Ci sarebbe da dire che Cgil, Cisl e Uil, cosi’ come i sindacati di categoria, non sembra abbiano particolarmente caldeggiato il si: non si sono spesi più di tanto, non hanno tenuto assemblee informative per spiegare con chiarezza i termini dell’intesa e, soprattutto, le scoraggianti alternative, lasciando in questo modo spazio ulteriore ai sindacati autonomi, i più forti nel settore aereo, tutti assolutamente contrari all’intesa.

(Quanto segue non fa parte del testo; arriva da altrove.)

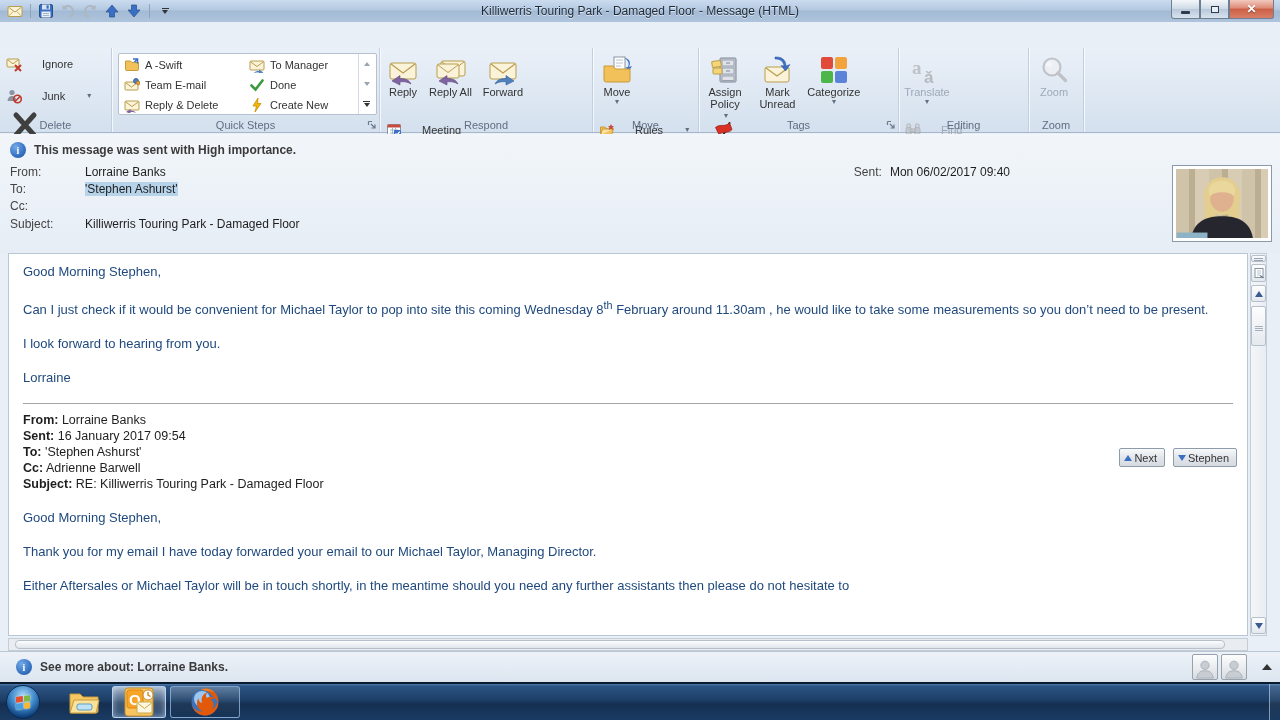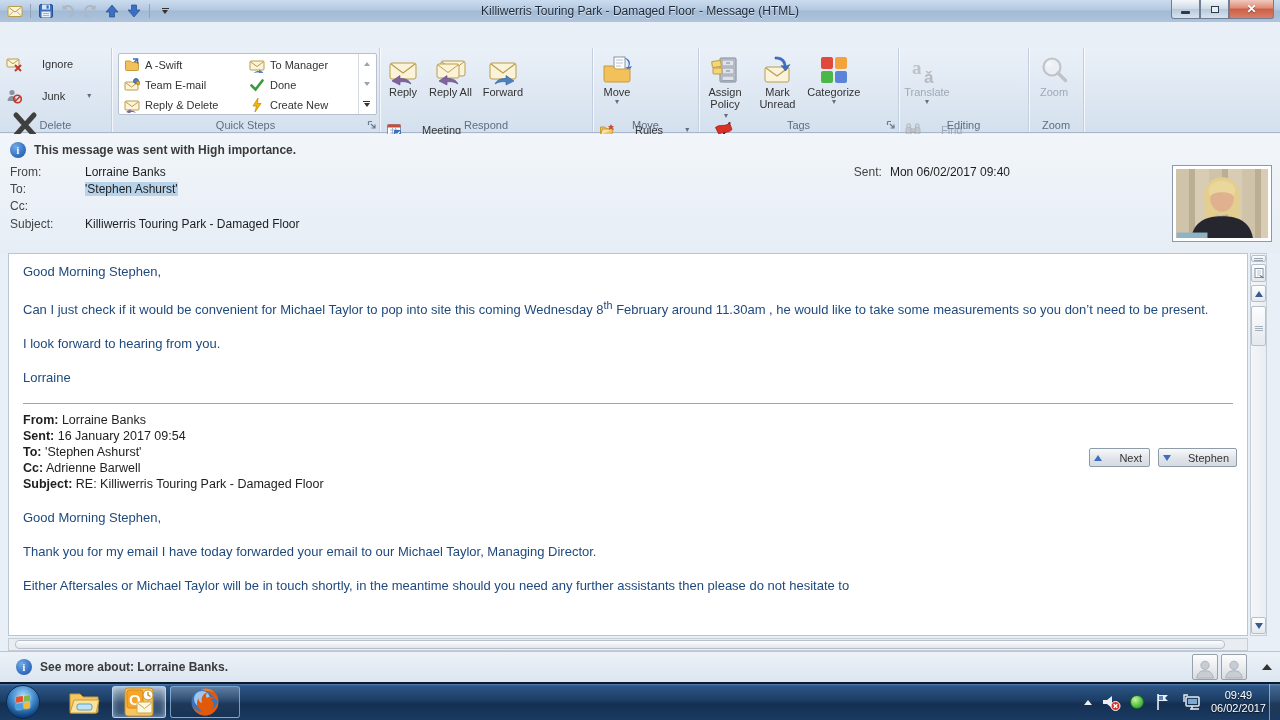"Next" .navbtn { gap: 17px -> 2px }
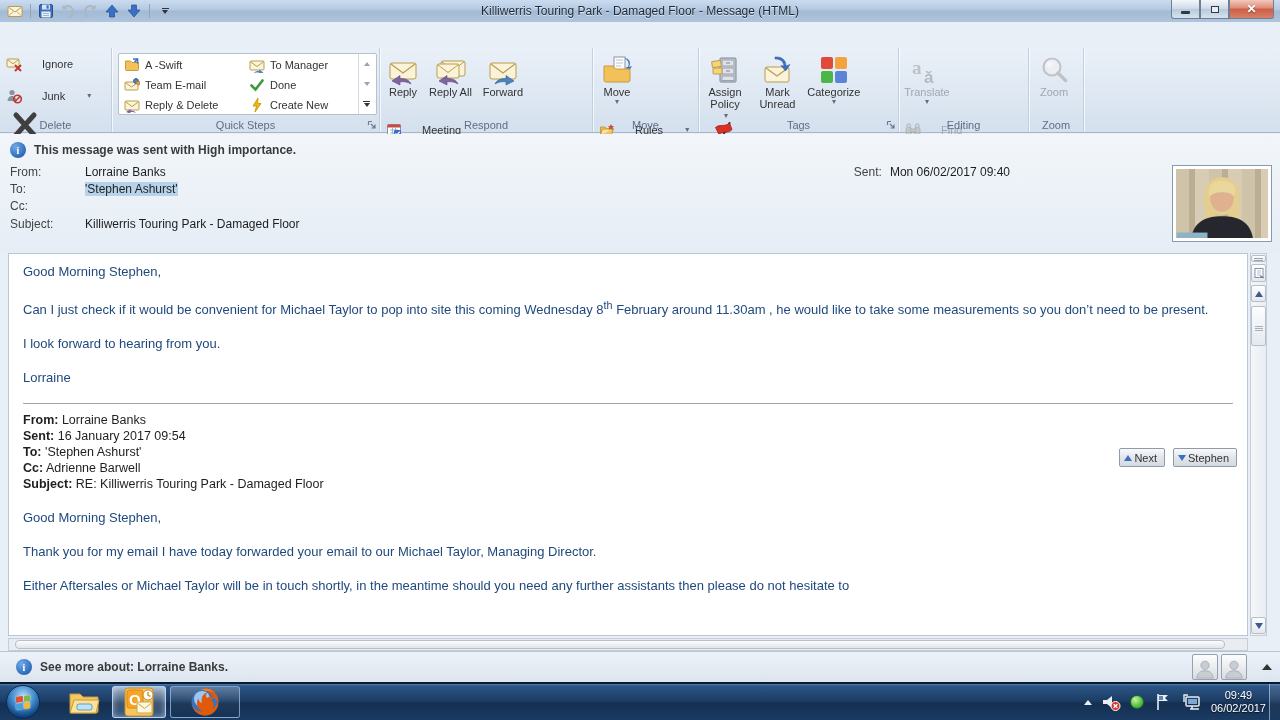"09:49" div.tray { html: <div> <span></span> <svg> <use></use> </svg> <span></span> <svg> <use></use> </svg> <svg> <use></use> </svg> <div> <div>09:49</div> <div>06/02/2017</div> </div> </div> -> none }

E del resto, all’indomani della sconfitta, proprio i confederali, Cgil in testa, non hanno avuto esitazioni nel chiedere al governo di riaprire il tavolo di confronto per un nuovo accordo, diverso, meno ‘’lacrime e sangue’’ di quello respinto. Un copione molto simile, appunto, a quello di Almaviva: il cui accordo e’ stato bocciato a Roma, e subito dopo, però, e’ stato chiesto dagli stessi dipendenti che lo avevano affossato di riaprire il tavolo di confronto. Risposta negativa, ovviamente. Call center chiuso e 1600 licenziati. Oggi faticosamente presi in carico dall’Anpal, che sta cercando di ricollocarli in qualche modo, da qualche parte.

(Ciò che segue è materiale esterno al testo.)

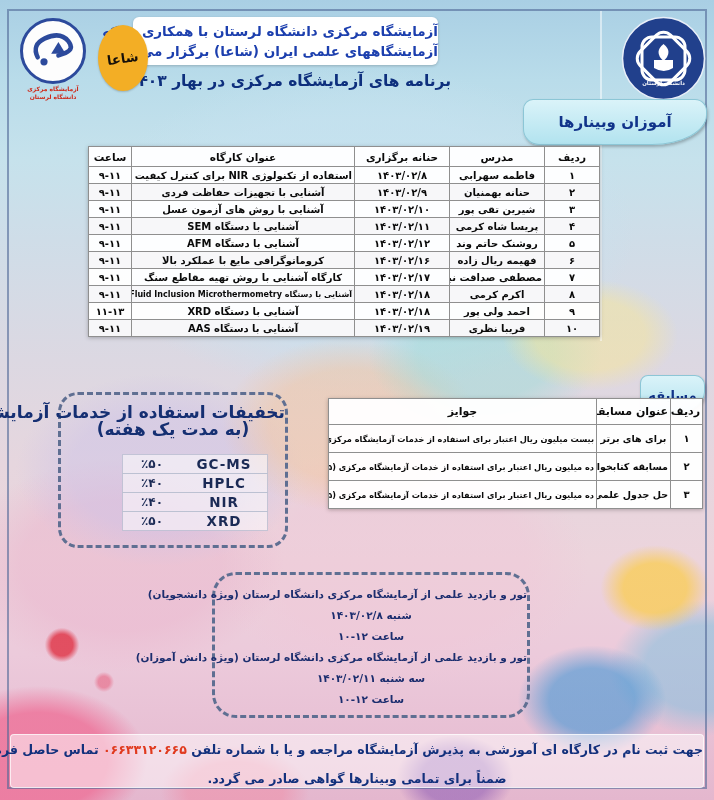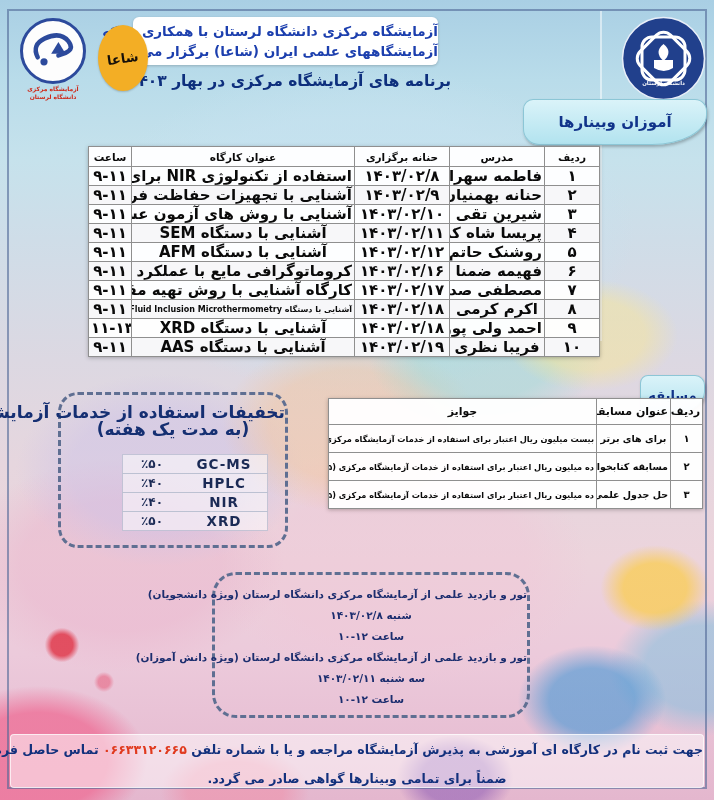"۹-۱۱" .webinars-table td { font-size: 15px -> 10px }
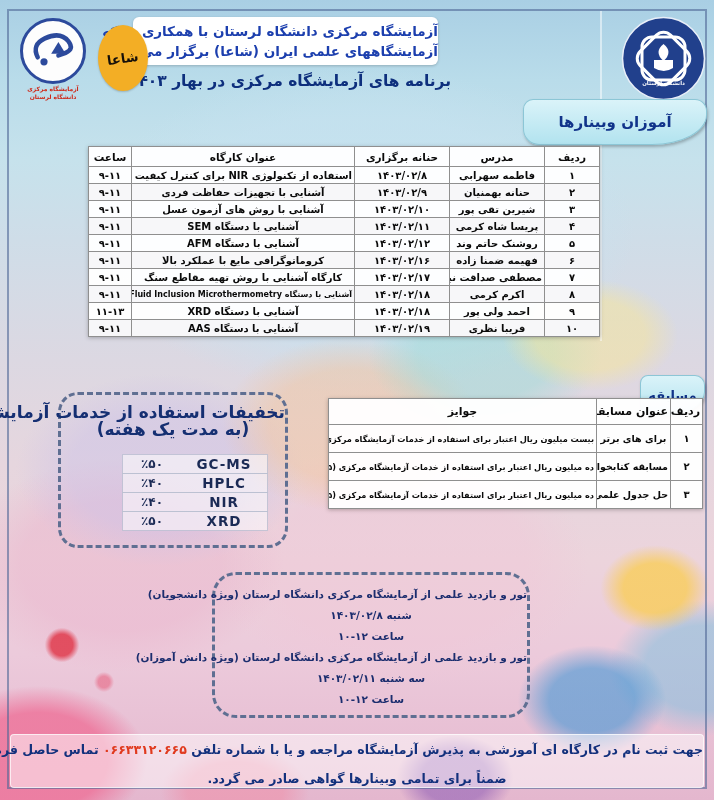"فهیمه ضمنا زاده" td { text: ضمنا -> ریال }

I dipendenti di Alitalia che rischiano di andare a spasso, però, sono 12 mila, con l’indotto si arriva a 20 mila. Non avranno forse problemi di ricollocarsi i piloti, molto appetiti dalle compagnie aeree straniere, compresa Etihad che, stando i quotidiani, avrebbe già contattato diversi di loro, proponendo di passare ben pagati sotto le insegne degli Emirati. Più dura sarà per il personale meno qualificato, impiegati, operai, personale di terra, e sono tanti.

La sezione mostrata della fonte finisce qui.